Platform Advantage: Velocity
Snap was one of the first large companies built almost entirely on a high-level cloud platform, Google's App Engine. Snap was founded in July 2011 - years before Google Cloud and Microsoft Azure were even a thing. Snap's choice gives us some interesting data on the future of Platforms as a Service (PaaS), which is what App Engine qualifies as (to be contrasted with a lower-level, Infrastructure as a Service, IaaS). Even before then, CEOs and managers have debated how much technology COGs to outsource for decades. Now, the answers to some questions are obvious, but new choices arose.
Culture: Snap needed fewer engineers to scale. Instead, using a PaaS, Snap outsourced much of the work to the platform (both technological and white-glove Google Cloud engineers). How did this affect the culture? On the one hand, it let Snap stay lean and focus more on other functions - product and design. On the other hand, institutional knowledge was lost - systems reliability and debugging, technical architecture, and the skills needed to evolve the technology.
Innovation: Innovation often requires dipping into a lower level of abstraction. As problems and requirements change, the previous level of abstraction may no longer be appropriate. The level of abstraction is fixed when a PaaS is used. Did this prevent Snap from exploring innovation pathways that might have been enabled by working at a different layer? Snap has also been focusing on machine learning and augmented reality applications. While those areas may seem separate from outsourcing technical infrastructure, much of the difficulty is just putting these models into production.

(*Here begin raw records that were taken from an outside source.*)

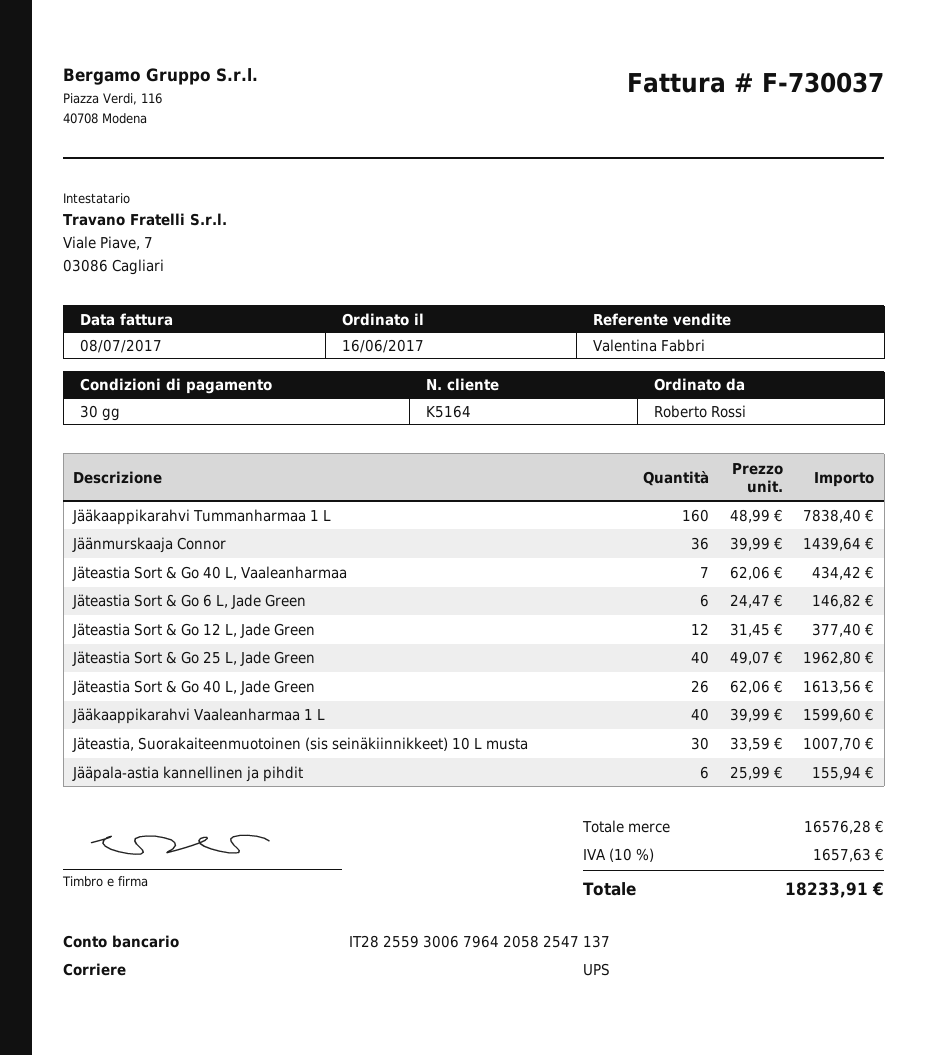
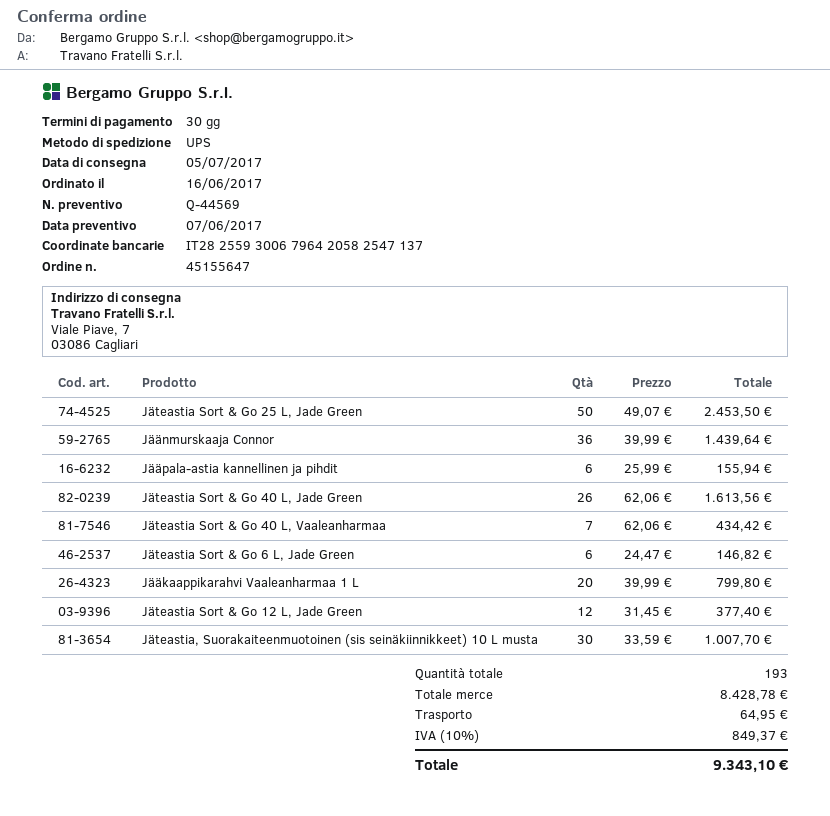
Jääkaappikarahvi Tummanharmaa 1 L: 160 x 48.99 = 7838.40 -> none
Jäteastia Sort & Go 25 L, Jade Green: 40 x 49.07 = 1962.80 -> 50 x 49.07 = 2453.50
Jääkaappikarahvi Vaaleanharmaa 1 L: 40 x 39.99 = 1599.60 -> 20 x 39.99 = 799.80
subtotal: 16576.28 -> 8428.78
shipping: none -> 64.95
tax: 10% = 1657.63 -> 10% = 849.37
total: 18233.91 -> 9343.10

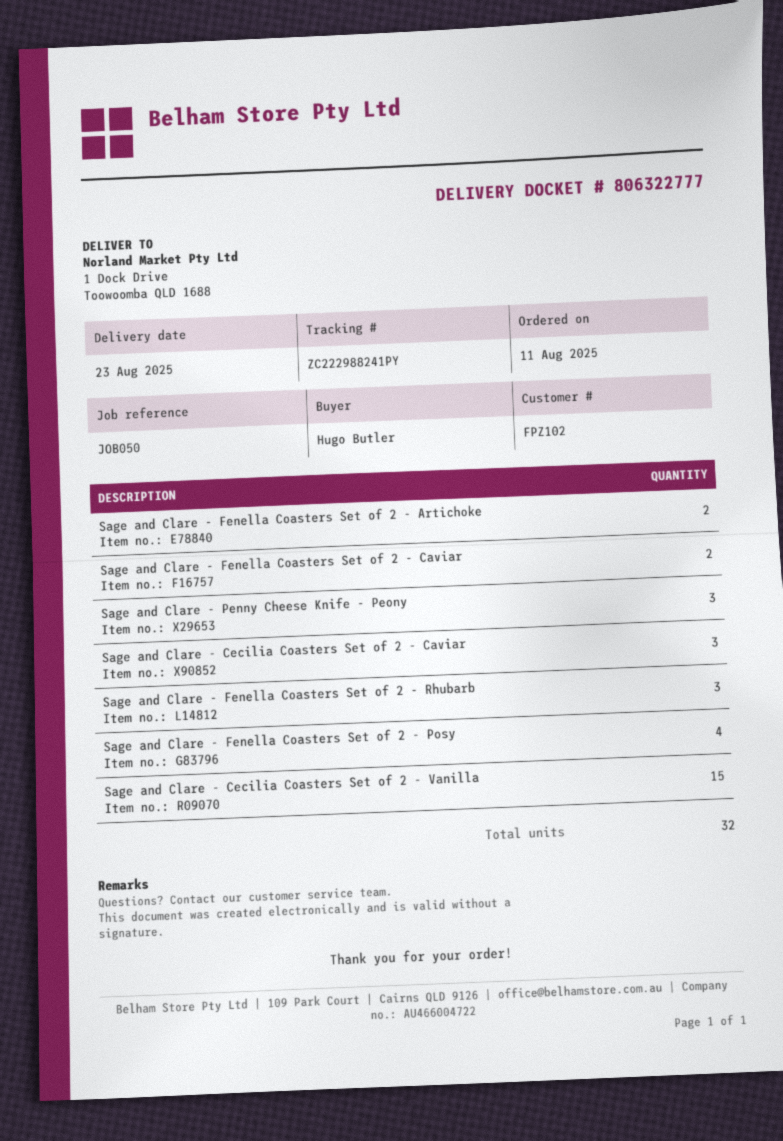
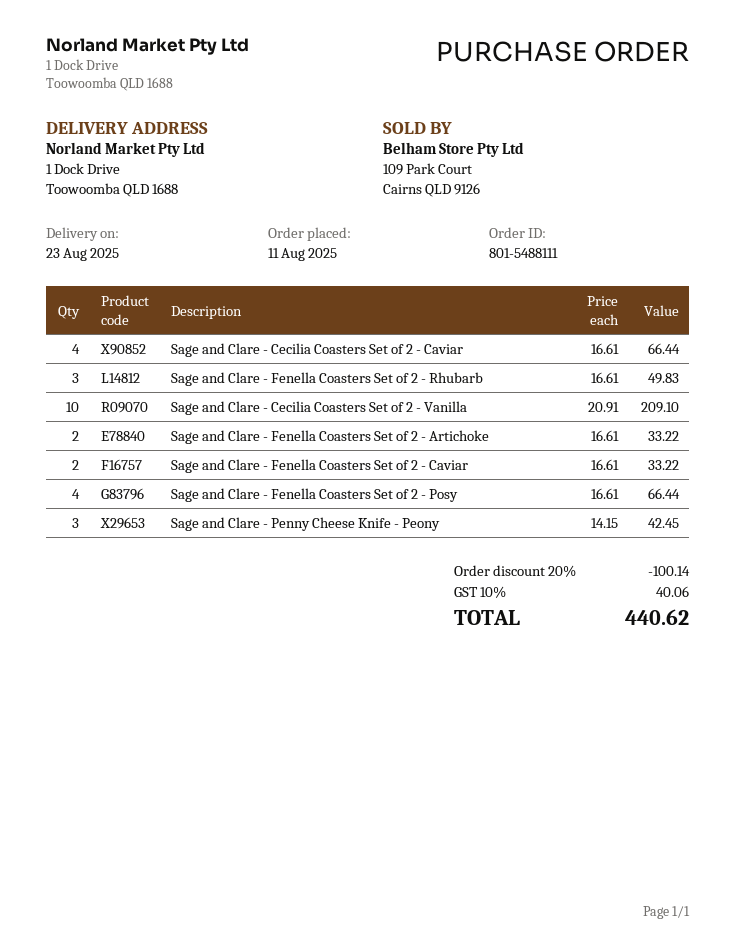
Sage and Clare - Cecilia Coasters Set of 2 - Caviar: 3 -> 4
Sage and Clare - Cecilia Coasters Set of 2 - Vanilla: 15 -> 10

The Choice: Managers face a strategic choice: what level of abstraction to choose in the cloud? There is raw storage and compute at the lowest level (and lowest margin for the cloud provider). Services now live at almost all levels of abstraction: managed compute (Kubernetes) and application platforms (containers, functions, and everything in between).
Snap has been moving off App Engine for the last few years. Transitioning is difficult and costly. How fast could have Snap gone if they made different choices early on? Would Snap even have been able to launch and scale as quickly without App Engine? The tension between speed and correctness is the same tension I covered in Getting to Market with Rails. I suspect that the better answer leans heavier on correctness. This choice has a higher upfront cost but can move quickly (more significant returns) at scale, akin to the SaaS J-curve. It wasn't an infrastructure framework in that story but rather a software framework that companies chose to go fast. With infrastructure, the stakes are higher.